ABOUT THIS TASK:
Copy out nothing but the lines from the one holding "Coq10, 200mg - 60" through the end of the entries below, exactly as written and without the pictures.

** THE DATA follows **

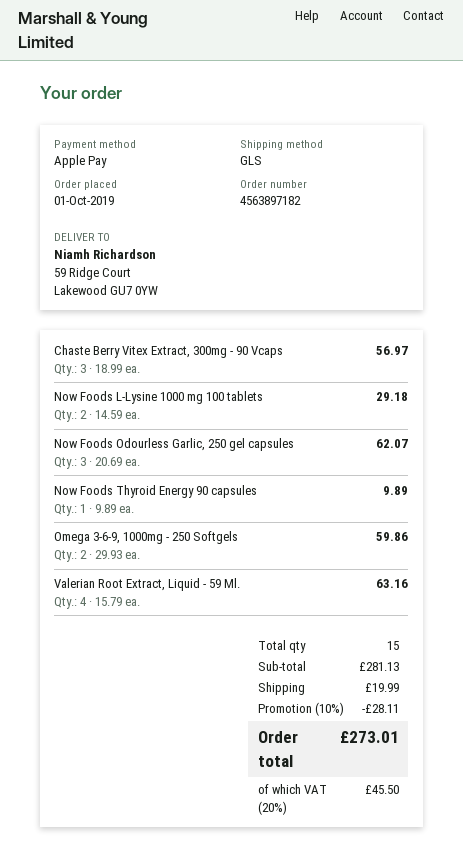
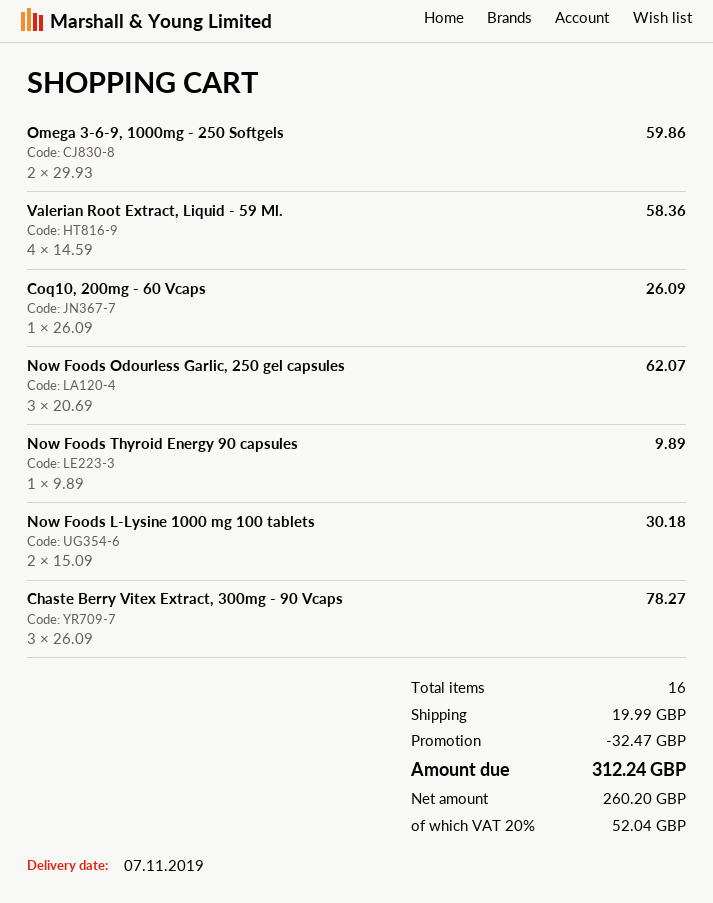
Chaste Berry Vitex Extract, 300mg - 90 Vcaps: 3 x 18.99 = 56.97 -> 3 x 26.09 = 78.27
Now Foods L-Lysine 1000 mg 100 tablets: 2 x 14.59 = 29.18 -> 2 x 15.09 = 30.18
Valerian Root Extract, Liquid - 59 Ml.: 4 x 15.79 = 63.16 -> 4 x 14.59 = 58.36
Coq10, 200mg - 60 Vcaps: none -> 1 x 26.09 = 26.09
total quantity: 15 -> 16
discount: 28.11 -> 32.47
tax: 20% = 45.50 -> 20% = 52.04
total: 273.01 -> 312.24

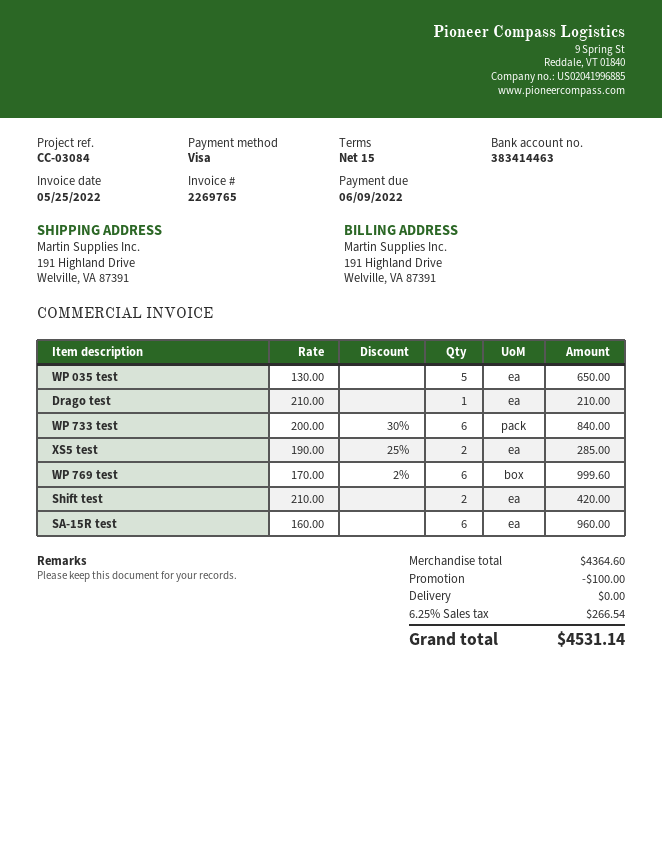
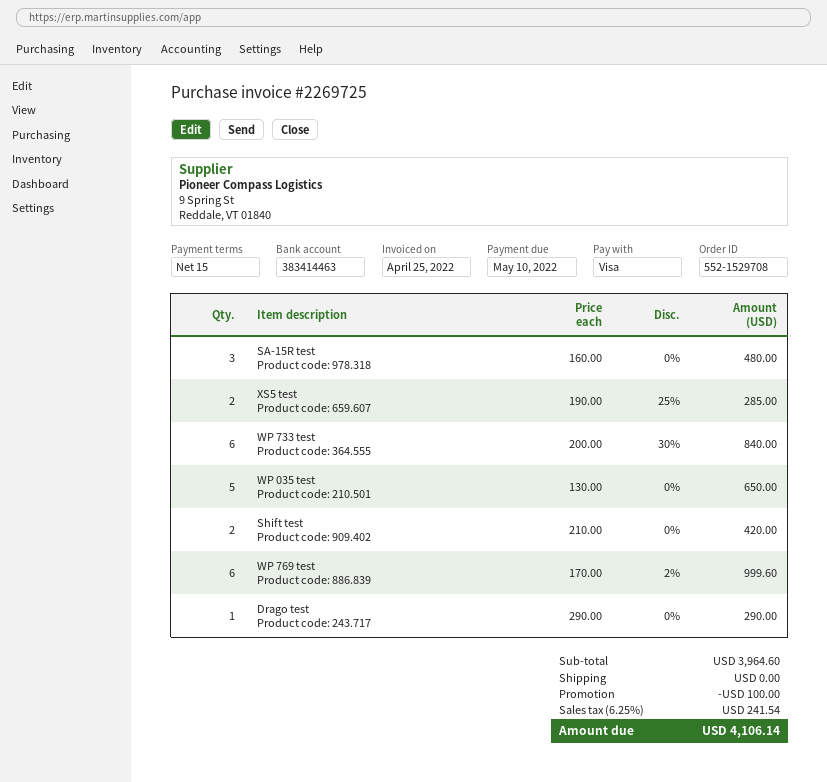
invoice number: 2269765 -> 2269725
invoice date: 2022-05-25 -> 2022-04-25
due date: 2022-06-09 -> 2022-05-10
Drago test: 1 x 210.00 = 210.00 -> 1 x 290.00 = 290.00
SA-15R test: 6 x 160.00 = 960.00 -> 3 x 160.00 = 480.00
subtotal: 4364.60 -> 3964.60
tax: 6.25% = 266.54 -> 6.25% = 241.54
total: 4531.14 -> 4106.14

** End of THE DATA **

OUTPUT:
Coq10, 200mg - 60 Vcaps: none -> 1 x 26.09 = 26.09
total quantity: 15 -> 16
discount: 28.11 -> 32.47
tax: 20% = 45.50 -> 20% = 52.04
total: 273.01 -> 312.24

invoice number: 2269765 -> 2269725
invoice date: 2022-05-25 -> 2022-04-25
due date: 2022-06-09 -> 2022-05-10
Drago test: 1 x 210.00 = 210.00 -> 1 x 290.00 = 290.00
SA-15R test: 6 x 160.00 = 960.00 -> 3 x 160.00 = 480.00
subtotal: 4364.60 -> 3964.60
tax: 6.25% = 266.54 -> 6.25% = 241.54
total: 4531.14 -> 4106.14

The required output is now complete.